Eine Region - mit schwierigen Mitgliedern

Nur mühsam war 2010, im Kulturhauptstadt-Jahr, unter den vielen Ruhrgebietsstädtchen Einigkeit unter der Flagge der Ruhr2010 und unter Führung von Fritz Pleitgen demonstriert und gewahrt worden.

Beispiel Dortmund: Dortmund, das sich seitens des städtischen Marketings in den letzten Jahrzehnten immer als "Westfalen-Metropole" vom Ruhrgebiet abgegrenzt hatte, obwohl es natürlich von "außen" und "unten" immer als Revierstadt angesehen wurde, geriet durch diese offizielle politische Haltung wie auch politisches Führungschaos seit spätestens 2009 ins Hintertreffen, war aber natürlich mit dabei bei der europäischen  Kulturhauptstadt.

Dortmunder U

Fliegende Bilder von Adolf Winkelmann im Treppenhaus des Dortmunder U (Bild: Vera Kriebel, 7/2010)

Die vielen Kunst-Museen des Ruhrgebiets

Doch während andere gemeinsame Revierprojekte der Kulturhauptstadt schnell im eifersüchtigen Beharren auf städtischen Eigenarten wieder in der Versenkung verschwanden (von gemeinsamer Emscherkunst zum Beispiel ist fast nichts mehr übrig geblieben), klappt die Zusammenarbeit der Ruhrkunstmuseen (RKM) mehr als gut, das zeigt nicht nur das erste Wochenende der "Meisterwerke der RuhrKunstMuseen".

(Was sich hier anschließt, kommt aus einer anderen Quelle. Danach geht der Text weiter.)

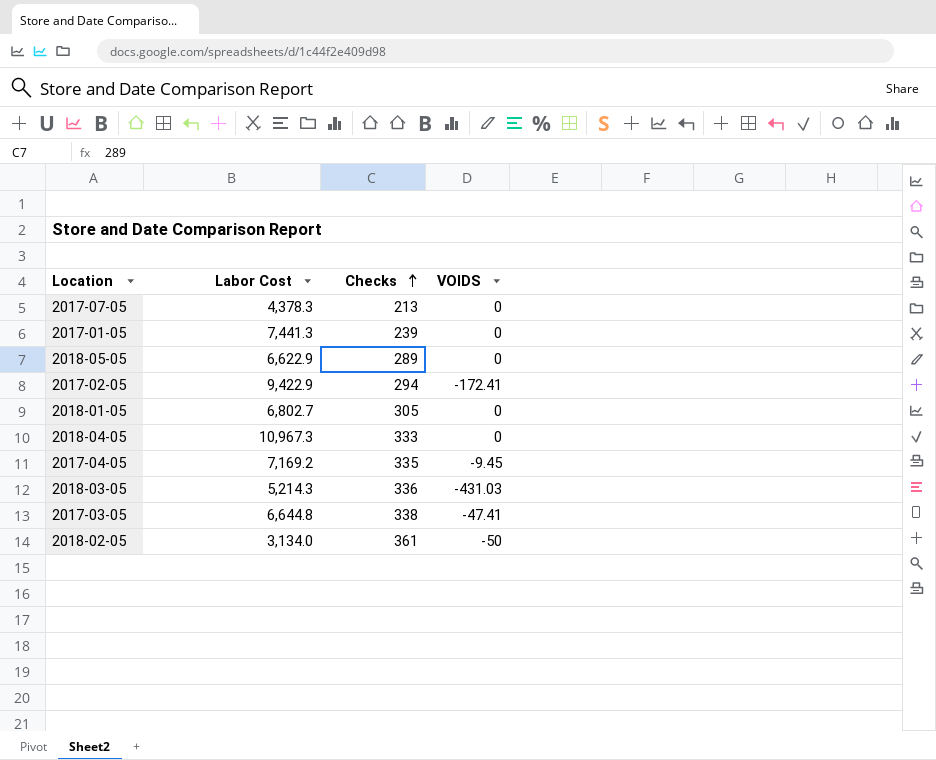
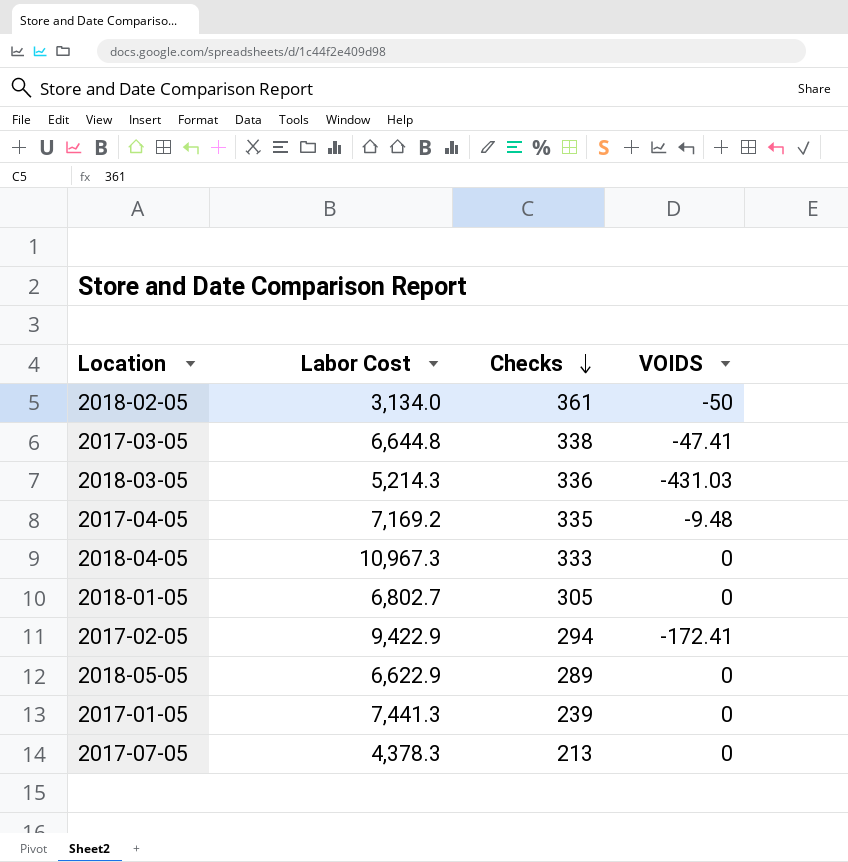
row order: Checks ascending -> Checks descending
2017-04-05 | VOIDS: -9.45 -> -9.48

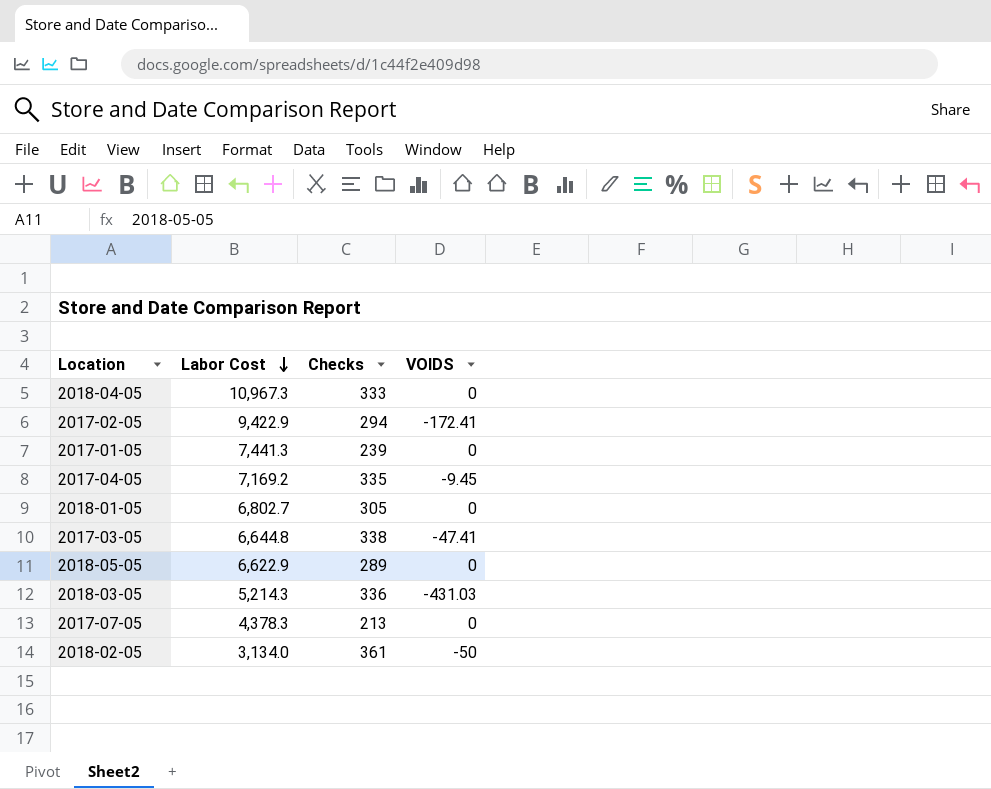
row order: Checks descending -> Labor Cost descending
2017-04-05 | VOIDS: -9.48 -> -9.45

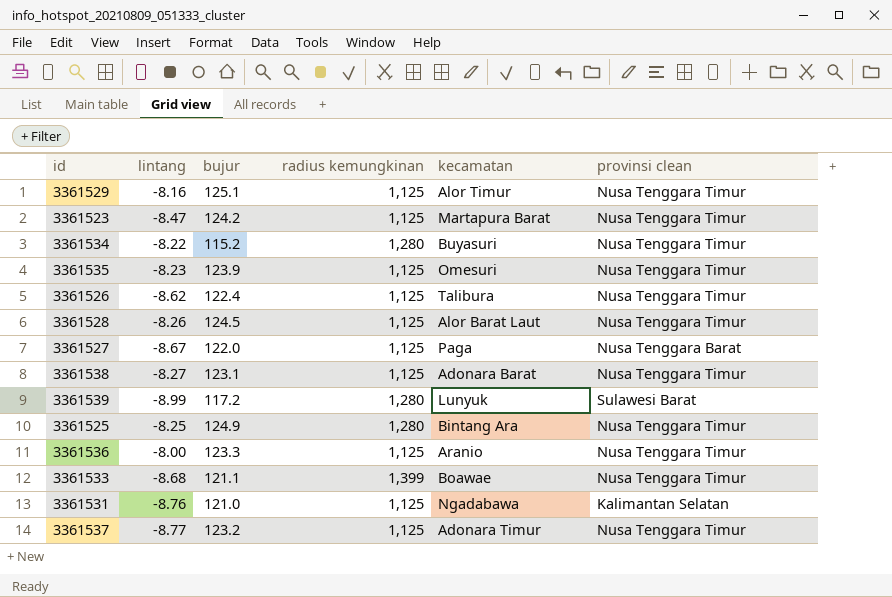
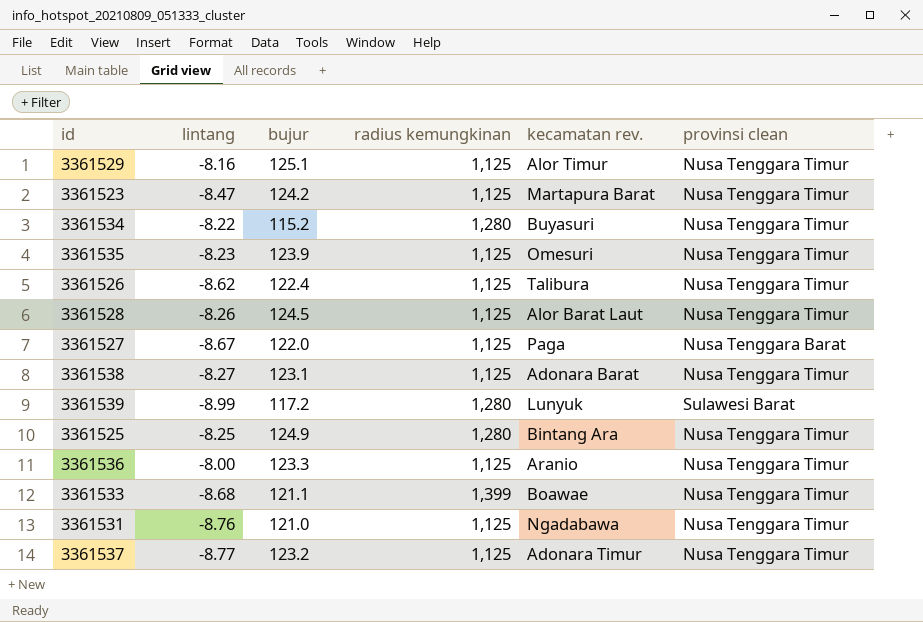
column name: kecamatan -> kecamatan rev.
3361531 | provinsi clean: Kalimantan Selatan -> Nusa Tenggara Timur

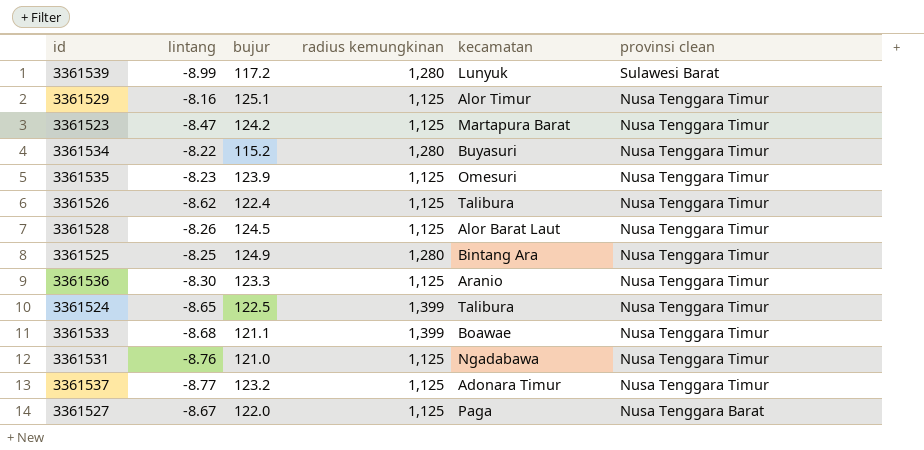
row order: none -> provinsi clean descending
column name: kecamatan rev. -> kecamatan
row 3361538: -8.27 | 123.1 | 1,125 | Adonara Barat | Nusa Tenggara Timur -> none
3361536 | lintang: -8.00 -> -8.30
row 3361524: none -> -8.65 | 122.5 | 1,399 | Talibura | Nusa Tenggara Timur

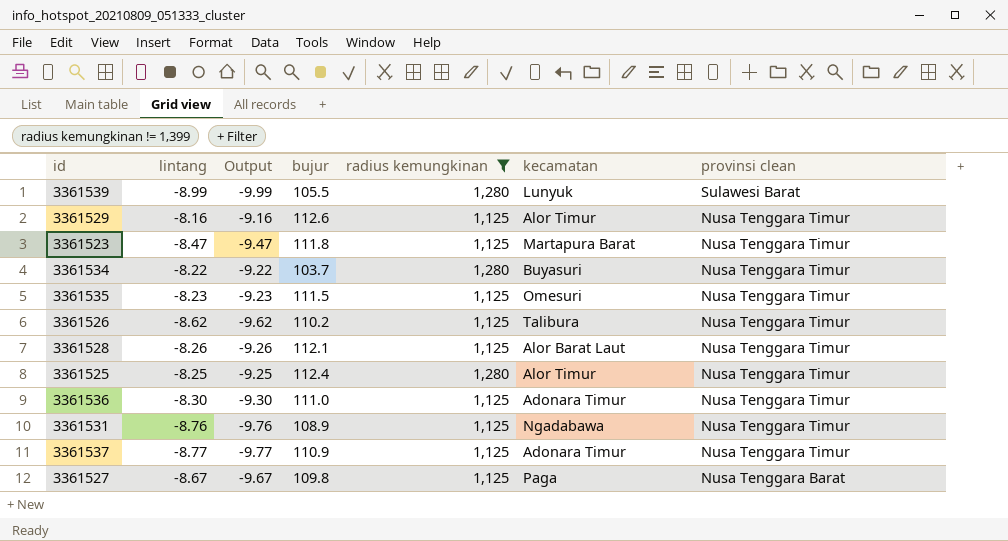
filter: none -> radius kemungkinan != 1,399
column Output | formula: none -> [lintang] - 1
3361539 | bujur: 117.2 -> 105.5
3361529 | bujur: 125.1 -> 112.6
3361523 | bujur: 124.2 -> 111.8
3361534 | bujur: 115.2 -> 103.7
3361535 | bujur: 123.9 -> 111.5
3361526 | bujur: 122.4 -> 110.2
3361528 | bujur: 124.5 -> 112.1
3361525 | bujur: 124.9 -> 112.4
3361525 | kecamatan: Bintang Ara -> Alor Timur
3361536 | bujur: 123.3 -> 111.0
3361536 | kecamatan: Aranio -> Adonara Timur
3361531 | bujur: 121.0 -> 108.9
3361537 | bujur: 123.2 -> 110.9
3361527 | bujur: 122.0 -> 109.8

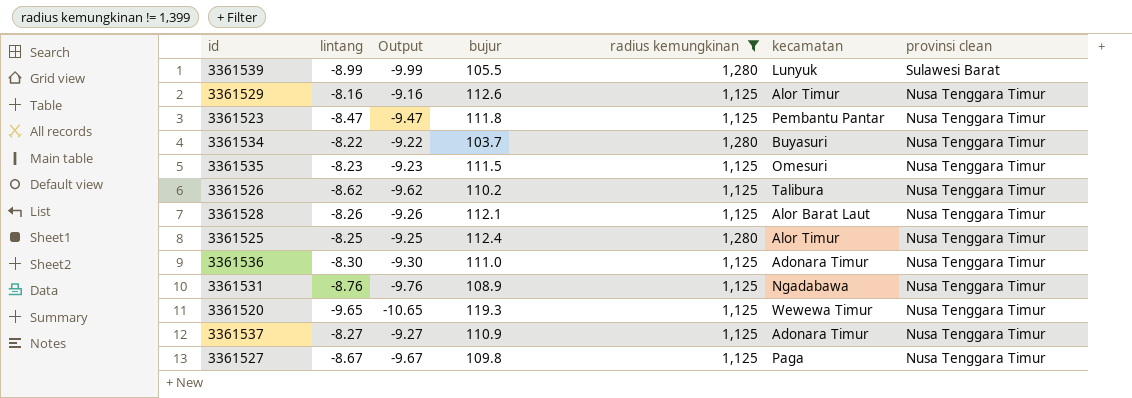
3361523 | kecamatan: Martapura Barat -> Pembantu Pantar
row 3361520: none -> -9.65 | -10.65 | 119.3 | 1,125 | Wewewa Timur | Nusa Tenggara Timur
3361537 | lintang: -8.77 -> -8.27
3361537 | Output: -9.77 -> -9.27
3361527 | provinsi clean: Nusa Tenggara Barat -> Nusa Tenggara Timur

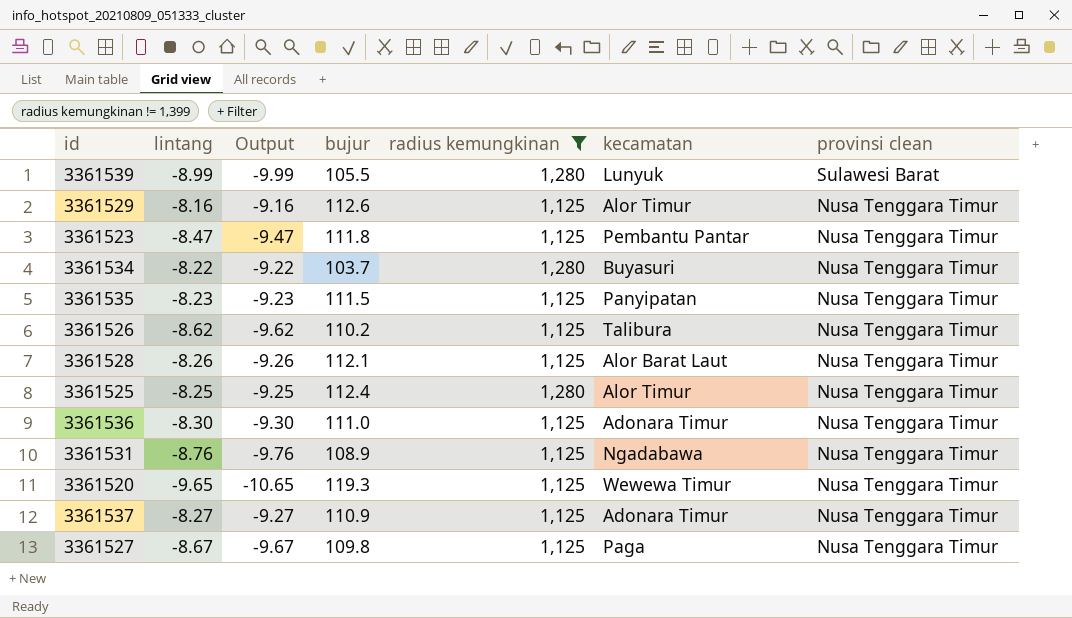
3361535 | kecamatan: Omesuri -> Panyipatan

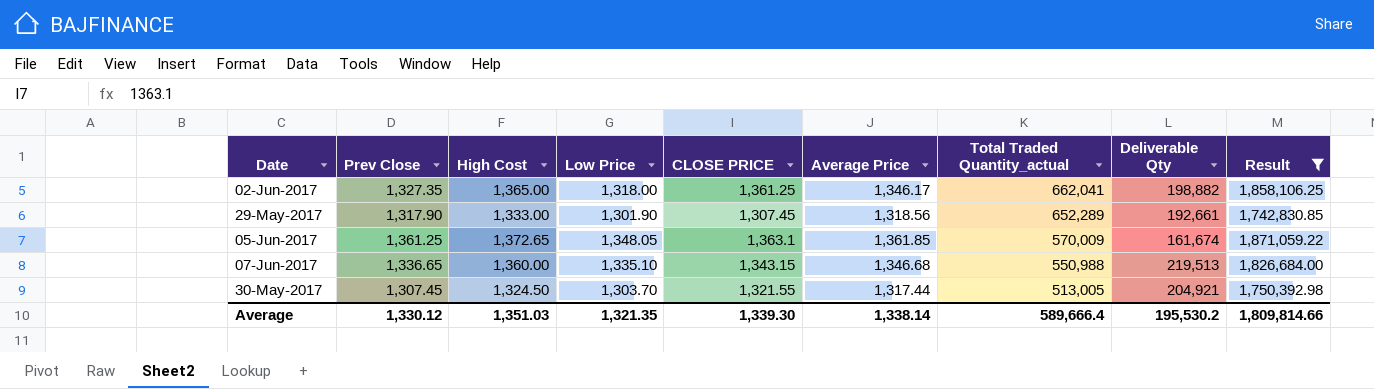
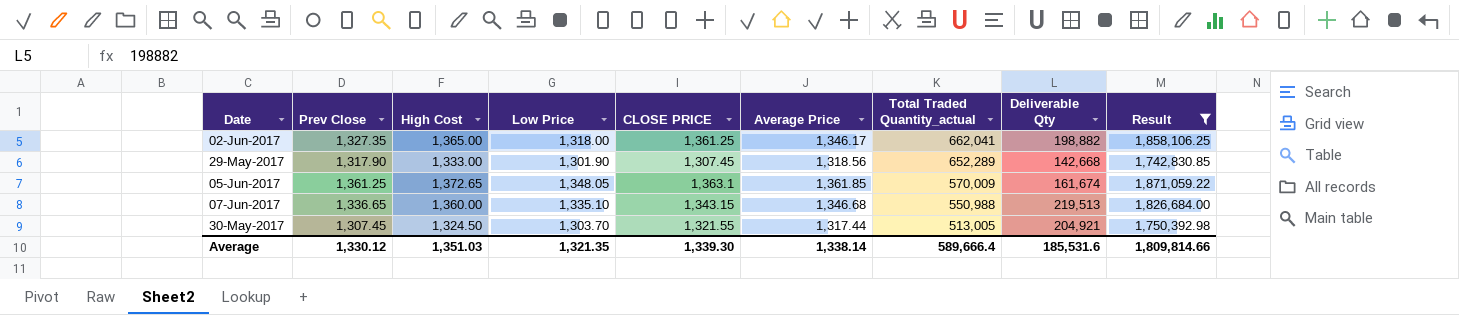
29-May-2017 | Deliverable Qty: 192,661 -> 142,668
Average | Deliverable Qty: 195,530.2 -> 185,531.6

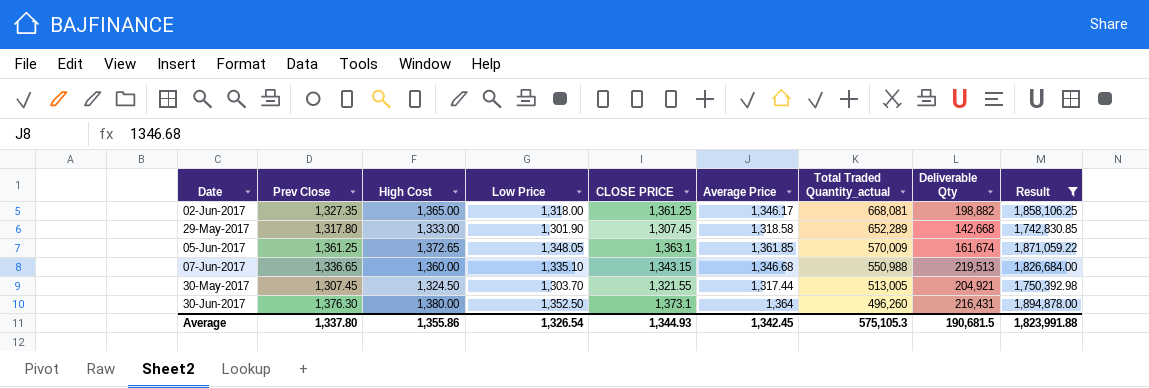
02-Jun-2017 | Total Traded Quantity_actual: 662,041 -> 668,081
29-May-2017 | Prev Close: 1,317.90 -> 1,317.80
29-May-2017 | Average Price: 1,318.56 -> 1,318.58
row 30-Jun-2017: none -> 1,376.30 | 1,380.00 | 1,352.50 | 1,373.1 | 1,364 | 496,260 | 216,431 | 1,894,878.00
Average | Prev Close: 1,330.12 -> 1,337.80
Average | High Cost: 1,351.03 -> 1,355.86
Average | Low Price: 1,321.35 -> 1,326.54
Average | CLOSE PRICE: 1,339.30 -> 1,344.93
Average | Average Price: 1,338.14 -> 1,342.45
Average | Total Traded Quantity_actual: 589,666.4 -> 575,105.3
Average | Deliverable Qty: 185,531.6 -> 190,681.5
Average | Result: 1,809,814.66 -> 1,823,991.88

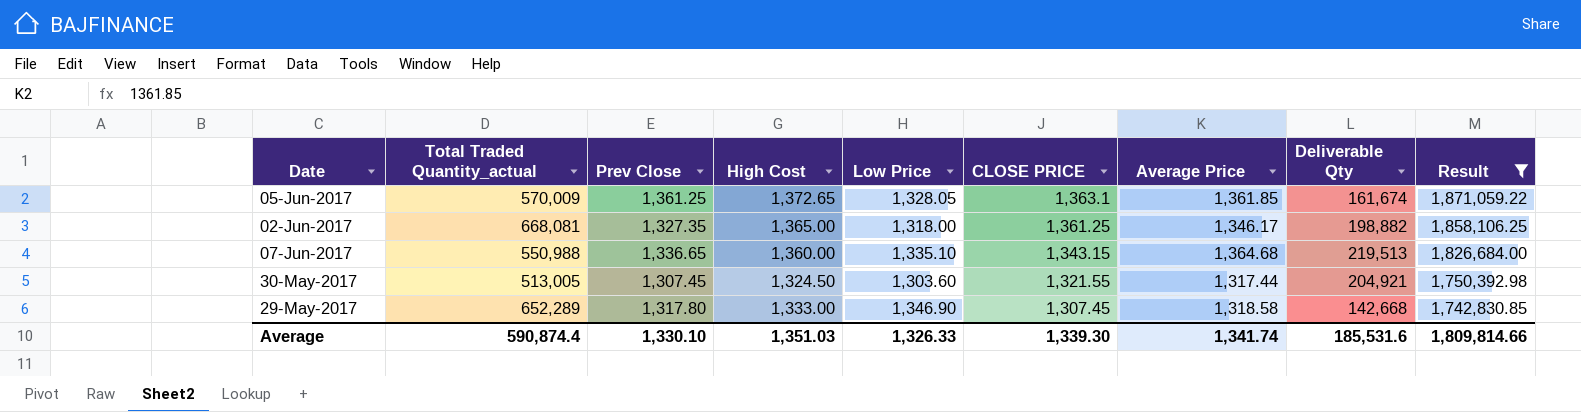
row order: Total Traded Quantity_actual descending -> CLOSE PRICE descending
column Total Traded Quantity_actual | position: 7 -> 2
row 30-Jun-2017: 1,376.30 | 1,380.00 | 1,352.50 | 1,373.1 | 1,364 | 496,260 | 216,431 | 1,894,878.00 -> none
05-Jun-2017 | Low Price: 1,348.05 -> 1,328.05
07-Jun-2017 | Average Price: 1,346.68 -> 1,364.68
30-May-2017 | Low Price: 1,303.70 -> 1,303.60
29-May-2017 | Low Price: 1,301.90 -> 1,346.90
Average | Total Traded Quantity_actual: 575,105.3 -> 590,874.4
Average | Prev Close: 1,337.80 -> 1,330.10
Average | High Cost: 1,355.86 -> 1,351.03
Average | Low Price: 1,326.54 -> 1,326.33
Average | CLOSE PRICE: 1,344.93 -> 1,339.30
Average | Average Price: 1,342.45 -> 1,341.74
Average | Deliverable Qty: 190,681.5 -> 185,531.6
Average | Result: 1,823,991.88 -> 1,809,814.66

Das Ruhrgebiet ist, seitdem es 2010 Europäische Kulturhauptstadt war, über die Industriekultur, die alten, schnuckelig hergerichteten Zechen und Stahlwerke, aber nicht unbedingt über seine klassischen kulturellen Einrichtungen bekannt (vielleicht einmal abgesehen von den Ruhrfestspielen).

Umso erstaunlicher ist daher für die meisten Besucher wie Bewohner die Menge der Kunstmuseen im Revier. Zwanzig Kunstmuseen sind es im Ruhrgebiet, und die hatten anlässlich des der Kulturhauptstadt Ruhr2010 die Idee, sich zu den "Ruhrkunstmuseen" zusammenzuschließen, zunächst mit gemeinsamen Ausstellungsreihen ("Mapping the Region") und den "Collection Tours", Busfahrten zur Kunst quer durchs Revier. Mit Erfolg, wie das Kulturhauptstadtjahr 2010 gezeigt hat, wenngleich inzwischen wieder die kleinkrämerischen Eifersüchteleien zwischen den geografisch kaum abgegrenzten Gemeinden Oberhand gewonnen haben.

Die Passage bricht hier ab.